[Opening Data for this task section]

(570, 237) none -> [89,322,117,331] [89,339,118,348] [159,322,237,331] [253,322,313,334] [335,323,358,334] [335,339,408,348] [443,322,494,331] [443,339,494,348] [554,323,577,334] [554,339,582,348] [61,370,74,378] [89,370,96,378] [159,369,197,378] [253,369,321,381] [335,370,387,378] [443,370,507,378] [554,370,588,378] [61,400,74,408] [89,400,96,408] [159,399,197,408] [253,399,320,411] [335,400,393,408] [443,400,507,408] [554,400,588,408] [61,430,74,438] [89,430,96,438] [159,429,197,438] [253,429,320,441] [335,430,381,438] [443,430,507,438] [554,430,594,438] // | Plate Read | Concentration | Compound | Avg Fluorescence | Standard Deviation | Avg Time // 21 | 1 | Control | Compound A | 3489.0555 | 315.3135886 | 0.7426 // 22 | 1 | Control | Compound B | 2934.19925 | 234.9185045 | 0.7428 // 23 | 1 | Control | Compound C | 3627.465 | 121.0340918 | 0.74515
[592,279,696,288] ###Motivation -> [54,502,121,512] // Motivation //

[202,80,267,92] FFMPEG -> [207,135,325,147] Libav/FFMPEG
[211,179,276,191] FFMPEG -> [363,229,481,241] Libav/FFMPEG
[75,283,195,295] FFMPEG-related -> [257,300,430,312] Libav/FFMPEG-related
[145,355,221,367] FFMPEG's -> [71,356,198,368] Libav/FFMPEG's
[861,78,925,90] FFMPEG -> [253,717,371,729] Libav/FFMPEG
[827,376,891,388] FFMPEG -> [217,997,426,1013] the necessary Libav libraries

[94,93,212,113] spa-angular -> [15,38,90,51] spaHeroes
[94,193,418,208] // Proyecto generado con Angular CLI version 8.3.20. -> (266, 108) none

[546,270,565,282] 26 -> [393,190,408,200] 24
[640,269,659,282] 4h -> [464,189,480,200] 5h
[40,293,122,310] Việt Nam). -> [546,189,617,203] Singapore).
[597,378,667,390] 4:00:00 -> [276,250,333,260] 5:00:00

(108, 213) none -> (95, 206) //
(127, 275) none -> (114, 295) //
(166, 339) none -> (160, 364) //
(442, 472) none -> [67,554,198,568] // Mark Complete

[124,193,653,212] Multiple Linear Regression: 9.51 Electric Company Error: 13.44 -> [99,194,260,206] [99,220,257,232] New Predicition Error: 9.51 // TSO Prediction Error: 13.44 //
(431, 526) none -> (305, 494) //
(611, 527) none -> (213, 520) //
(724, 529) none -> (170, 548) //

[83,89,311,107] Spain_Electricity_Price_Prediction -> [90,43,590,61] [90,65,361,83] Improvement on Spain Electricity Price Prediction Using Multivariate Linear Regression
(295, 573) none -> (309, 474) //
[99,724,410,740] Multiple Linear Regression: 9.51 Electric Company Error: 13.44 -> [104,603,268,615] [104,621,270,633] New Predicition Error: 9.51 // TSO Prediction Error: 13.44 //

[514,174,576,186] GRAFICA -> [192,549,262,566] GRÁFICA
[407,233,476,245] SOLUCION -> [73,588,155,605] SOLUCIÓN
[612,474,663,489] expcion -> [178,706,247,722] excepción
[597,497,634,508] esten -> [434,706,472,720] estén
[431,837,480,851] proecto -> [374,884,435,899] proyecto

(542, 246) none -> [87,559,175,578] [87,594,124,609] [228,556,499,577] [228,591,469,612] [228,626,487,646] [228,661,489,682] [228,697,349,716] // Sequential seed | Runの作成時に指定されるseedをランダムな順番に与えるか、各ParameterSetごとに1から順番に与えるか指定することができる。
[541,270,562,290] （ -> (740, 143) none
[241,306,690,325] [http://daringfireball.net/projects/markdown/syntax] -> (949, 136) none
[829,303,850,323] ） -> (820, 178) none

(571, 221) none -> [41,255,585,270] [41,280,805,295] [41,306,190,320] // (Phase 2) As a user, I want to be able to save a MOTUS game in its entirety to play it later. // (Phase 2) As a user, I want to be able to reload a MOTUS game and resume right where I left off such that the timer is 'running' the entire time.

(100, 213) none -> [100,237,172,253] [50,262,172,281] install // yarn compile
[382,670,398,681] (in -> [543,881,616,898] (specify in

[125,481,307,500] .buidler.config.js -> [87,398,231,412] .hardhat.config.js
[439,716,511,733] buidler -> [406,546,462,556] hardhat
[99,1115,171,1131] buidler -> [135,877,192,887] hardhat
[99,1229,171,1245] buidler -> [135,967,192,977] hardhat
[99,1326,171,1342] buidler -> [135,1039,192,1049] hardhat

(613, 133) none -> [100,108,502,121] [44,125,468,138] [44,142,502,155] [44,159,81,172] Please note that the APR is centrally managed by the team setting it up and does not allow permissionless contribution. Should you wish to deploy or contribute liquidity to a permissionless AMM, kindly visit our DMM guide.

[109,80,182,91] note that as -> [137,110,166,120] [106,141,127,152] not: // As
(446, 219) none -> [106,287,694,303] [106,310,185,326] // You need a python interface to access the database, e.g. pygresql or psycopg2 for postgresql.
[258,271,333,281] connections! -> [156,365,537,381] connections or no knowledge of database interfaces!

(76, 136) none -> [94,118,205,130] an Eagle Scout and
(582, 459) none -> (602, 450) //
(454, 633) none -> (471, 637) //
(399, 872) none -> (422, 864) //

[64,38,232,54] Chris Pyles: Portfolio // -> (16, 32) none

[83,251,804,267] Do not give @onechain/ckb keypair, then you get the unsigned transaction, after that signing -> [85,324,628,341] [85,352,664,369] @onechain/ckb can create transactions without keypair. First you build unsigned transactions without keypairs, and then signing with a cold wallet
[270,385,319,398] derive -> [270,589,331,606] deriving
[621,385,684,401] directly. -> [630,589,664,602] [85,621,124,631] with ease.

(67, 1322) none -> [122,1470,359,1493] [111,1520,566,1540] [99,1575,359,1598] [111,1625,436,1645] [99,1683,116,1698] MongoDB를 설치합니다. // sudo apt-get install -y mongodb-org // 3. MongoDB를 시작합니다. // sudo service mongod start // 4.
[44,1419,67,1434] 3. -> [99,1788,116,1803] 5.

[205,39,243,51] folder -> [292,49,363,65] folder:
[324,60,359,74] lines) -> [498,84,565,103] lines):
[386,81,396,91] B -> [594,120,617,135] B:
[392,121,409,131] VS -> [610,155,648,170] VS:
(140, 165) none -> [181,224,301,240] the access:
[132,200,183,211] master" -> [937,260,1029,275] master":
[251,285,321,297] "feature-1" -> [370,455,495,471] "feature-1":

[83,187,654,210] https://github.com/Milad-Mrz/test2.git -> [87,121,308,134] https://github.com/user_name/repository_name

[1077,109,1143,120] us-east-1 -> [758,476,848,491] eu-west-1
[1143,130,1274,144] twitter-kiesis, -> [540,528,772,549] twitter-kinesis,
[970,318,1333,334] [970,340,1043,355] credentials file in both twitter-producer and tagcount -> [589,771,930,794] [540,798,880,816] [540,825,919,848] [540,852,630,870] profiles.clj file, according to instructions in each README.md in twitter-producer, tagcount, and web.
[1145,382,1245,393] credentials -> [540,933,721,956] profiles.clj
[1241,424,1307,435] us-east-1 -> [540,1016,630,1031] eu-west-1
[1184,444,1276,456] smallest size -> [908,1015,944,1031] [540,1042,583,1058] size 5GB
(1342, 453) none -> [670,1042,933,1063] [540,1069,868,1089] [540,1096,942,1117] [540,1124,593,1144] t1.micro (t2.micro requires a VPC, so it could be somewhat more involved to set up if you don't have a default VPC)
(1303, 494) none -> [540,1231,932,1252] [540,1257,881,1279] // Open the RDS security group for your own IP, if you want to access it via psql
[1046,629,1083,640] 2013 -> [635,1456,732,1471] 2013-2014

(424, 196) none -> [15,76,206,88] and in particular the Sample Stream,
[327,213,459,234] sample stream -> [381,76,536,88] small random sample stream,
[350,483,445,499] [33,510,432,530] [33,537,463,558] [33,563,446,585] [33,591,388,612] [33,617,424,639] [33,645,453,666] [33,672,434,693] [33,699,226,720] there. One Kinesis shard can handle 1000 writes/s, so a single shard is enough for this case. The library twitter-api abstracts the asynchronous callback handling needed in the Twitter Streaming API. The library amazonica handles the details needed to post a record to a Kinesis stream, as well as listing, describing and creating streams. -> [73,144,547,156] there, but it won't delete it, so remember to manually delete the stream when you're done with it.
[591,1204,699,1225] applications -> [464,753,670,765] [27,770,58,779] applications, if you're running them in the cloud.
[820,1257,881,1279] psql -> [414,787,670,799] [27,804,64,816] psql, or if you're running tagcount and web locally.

[Closing Data for this task section]

■ **Problem details**
From the entries above, return exactly the line containing "[270,385,319,398] derive ->", the line containing "[1143,130,1274,144] twitter-kiesis, ->", and all lines between, and nothing else.

■ **Response**
[270,385,319,398] derive -> [270,589,331,606] deriving
[621,385,684,401] directly. -> [630,589,664,602] [85,621,124,631] with ease.

(67, 1322) none -> [122,1470,359,1493] [111,1520,566,1540] [99,1575,359,1598] [111,1625,436,1645] [99,1683,116,1698] MongoDB를 설치합니다. // sudo apt-get install -y mongodb-org // 3. MongoDB를 시작합니다. // sudo service mongod start // 4.
[44,1419,67,1434] 3. -> [99,1788,116,1803] 5.

[205,39,243,51] folder -> [292,49,363,65] folder:
[324,60,359,74] lines) -> [498,84,565,103] lines):
[386,81,396,91] B -> [594,120,617,135] B:
[392,121,409,131] VS -> [610,155,648,170] VS:
(140, 165) none -> [181,224,301,240] the access:
[132,200,183,211] master" -> [937,260,1029,275] master":
[251,285,321,297] "feature-1" -> [370,455,495,471] "feature-1":

[83,187,654,210] https://github.com/Milad-Mrz/test2.git -> [87,121,308,134] https://github.com/user_name/repository_name

[1077,109,1143,120] us-east-1 -> [758,476,848,491] eu-west-1
[1143,130,1274,144] twitter-kiesis, -> [540,528,772,549] twitter-kinesis,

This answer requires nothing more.